[Start of Attachment]
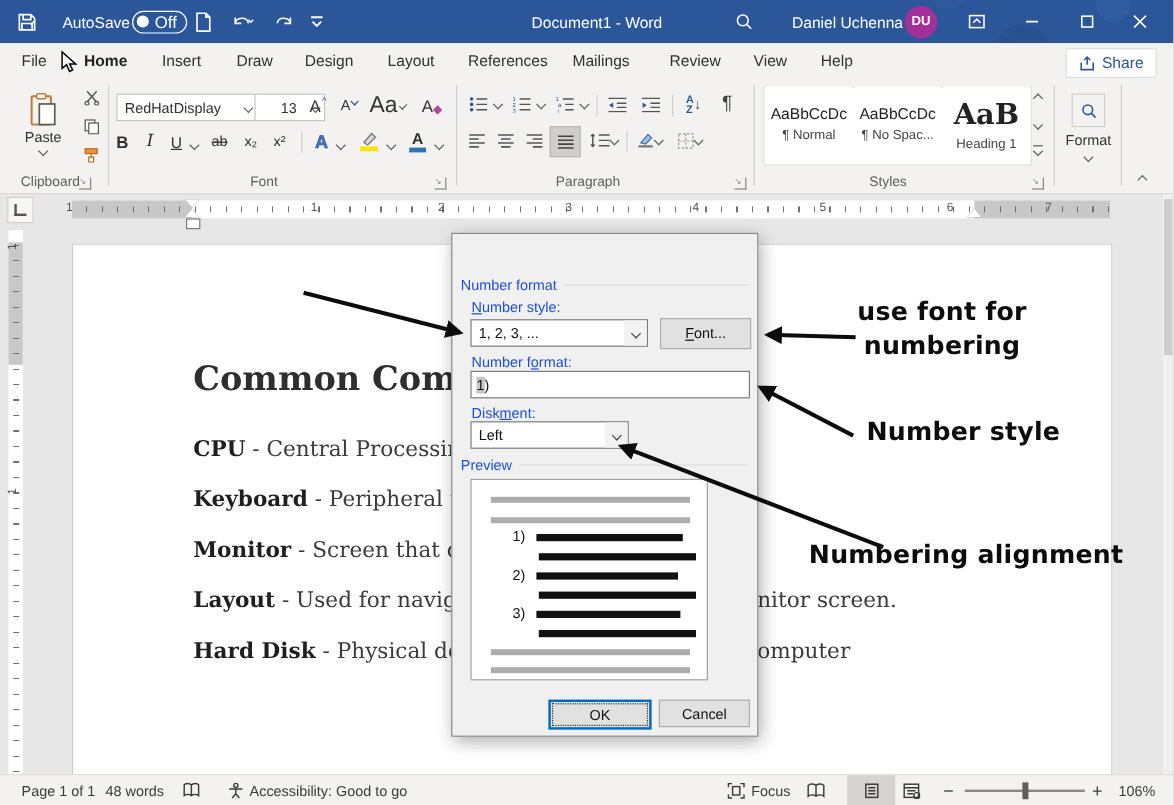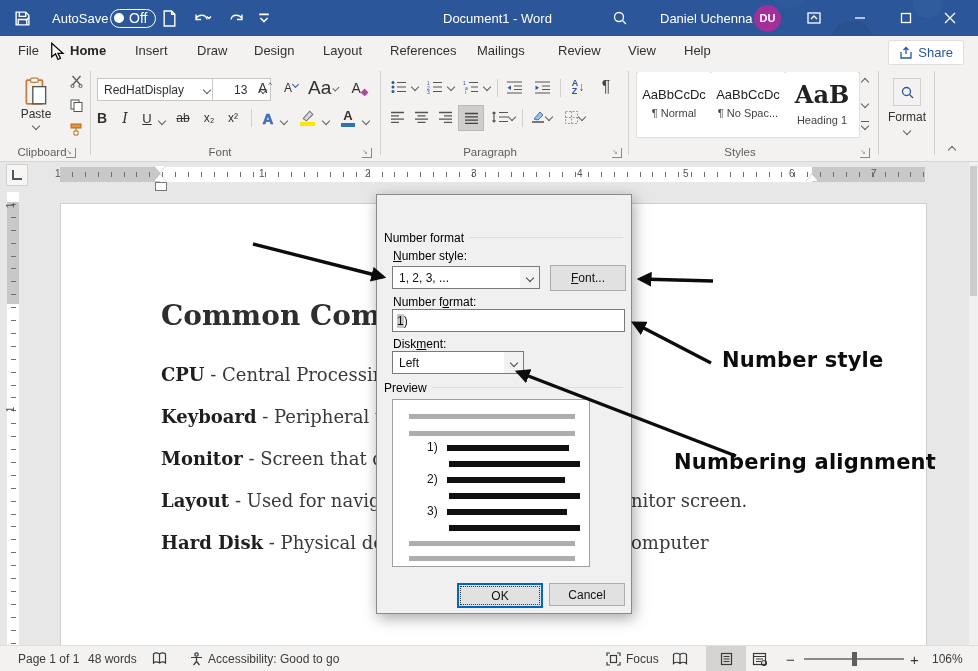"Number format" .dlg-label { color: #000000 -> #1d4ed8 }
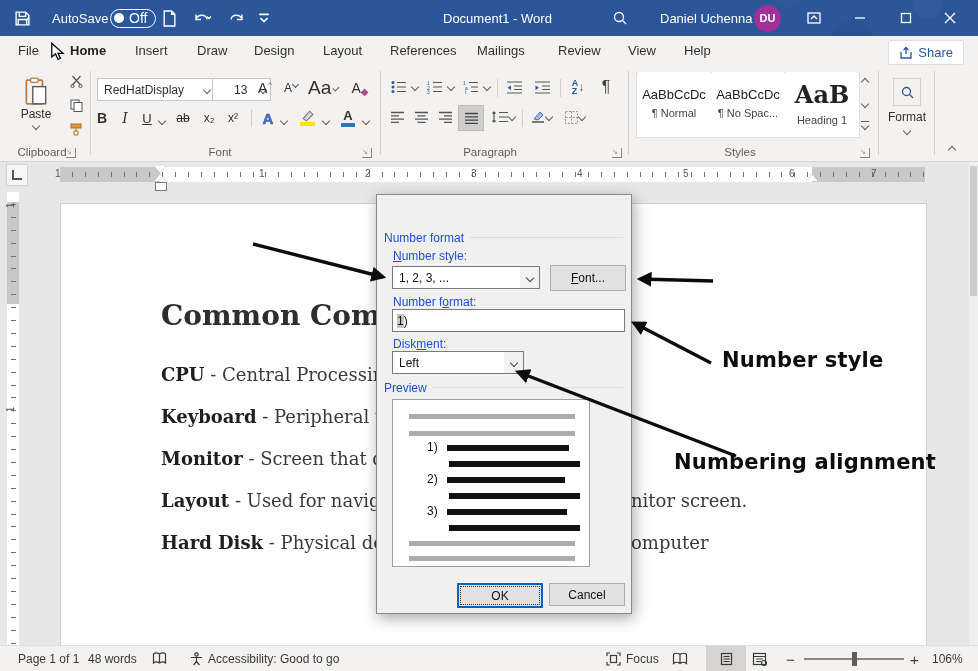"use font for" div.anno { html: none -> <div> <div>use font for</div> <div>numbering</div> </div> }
[End of Attachment]
[Start of Attachment]
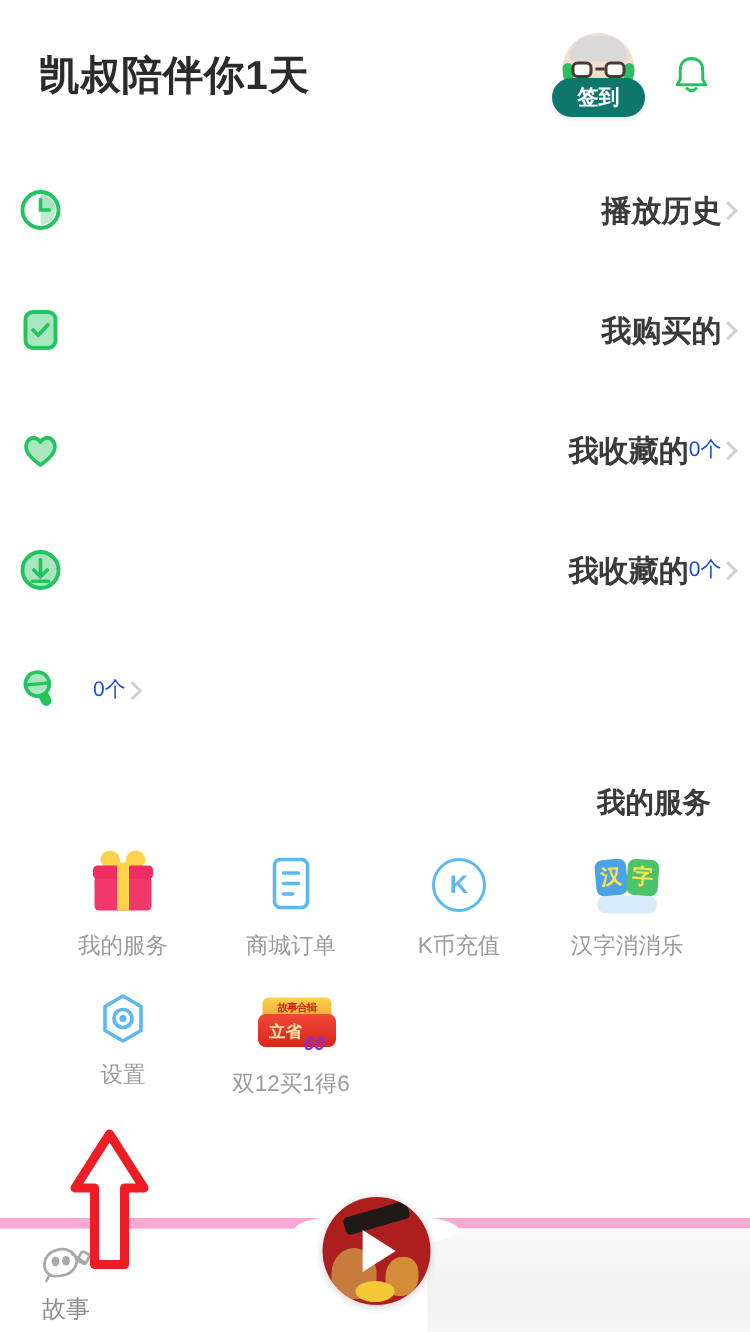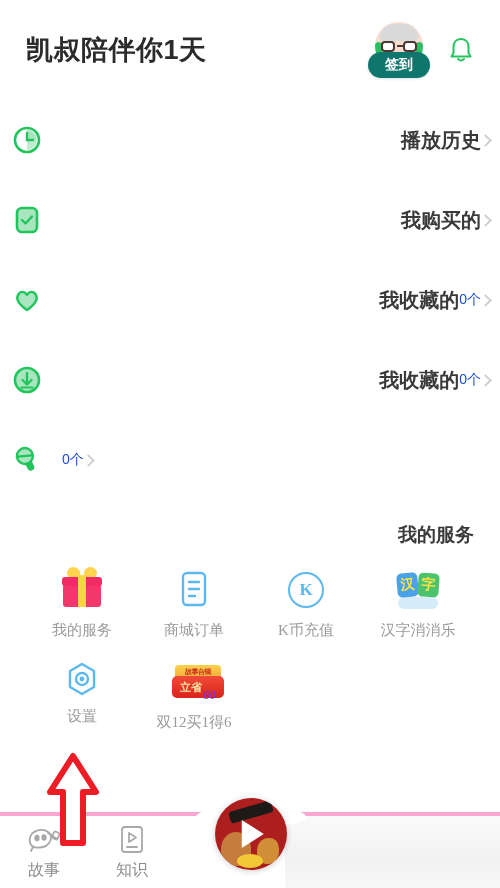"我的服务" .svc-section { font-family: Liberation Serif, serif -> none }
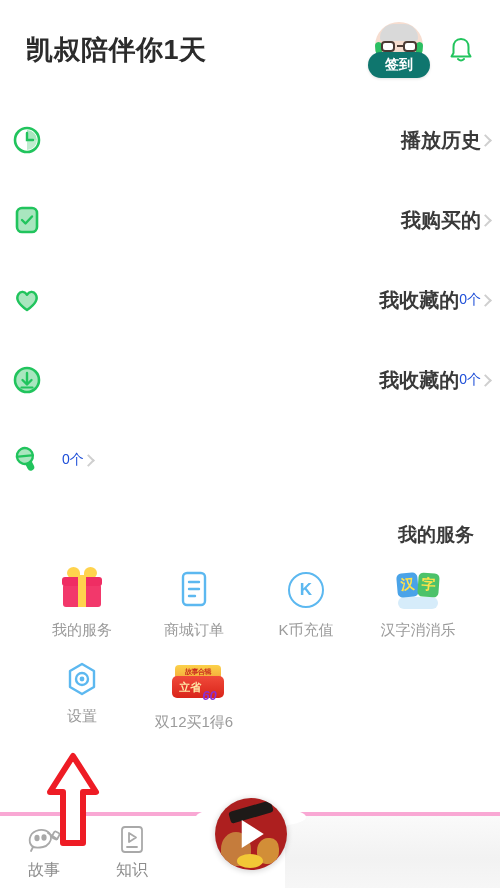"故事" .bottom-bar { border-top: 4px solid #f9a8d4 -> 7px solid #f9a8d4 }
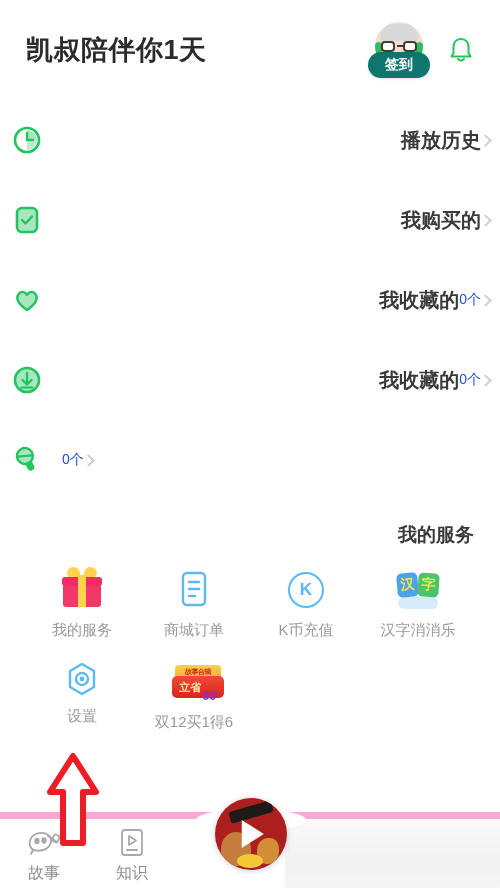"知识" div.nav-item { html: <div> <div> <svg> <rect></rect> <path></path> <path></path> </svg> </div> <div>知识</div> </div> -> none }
[End of Attachment]
Nothing except the lines from the one containing "color: #000000 ->" through the one containing "html: none ->" should appear in the answer, exactly as above and without pictures.

__EXERCISE RESULT__
"Number format" .dlg-label { color: #000000 -> #1d4ed8 }
"use font for" div.anno { html: none -> <div> <div>use font for</div> <div>numbering</div> </div> }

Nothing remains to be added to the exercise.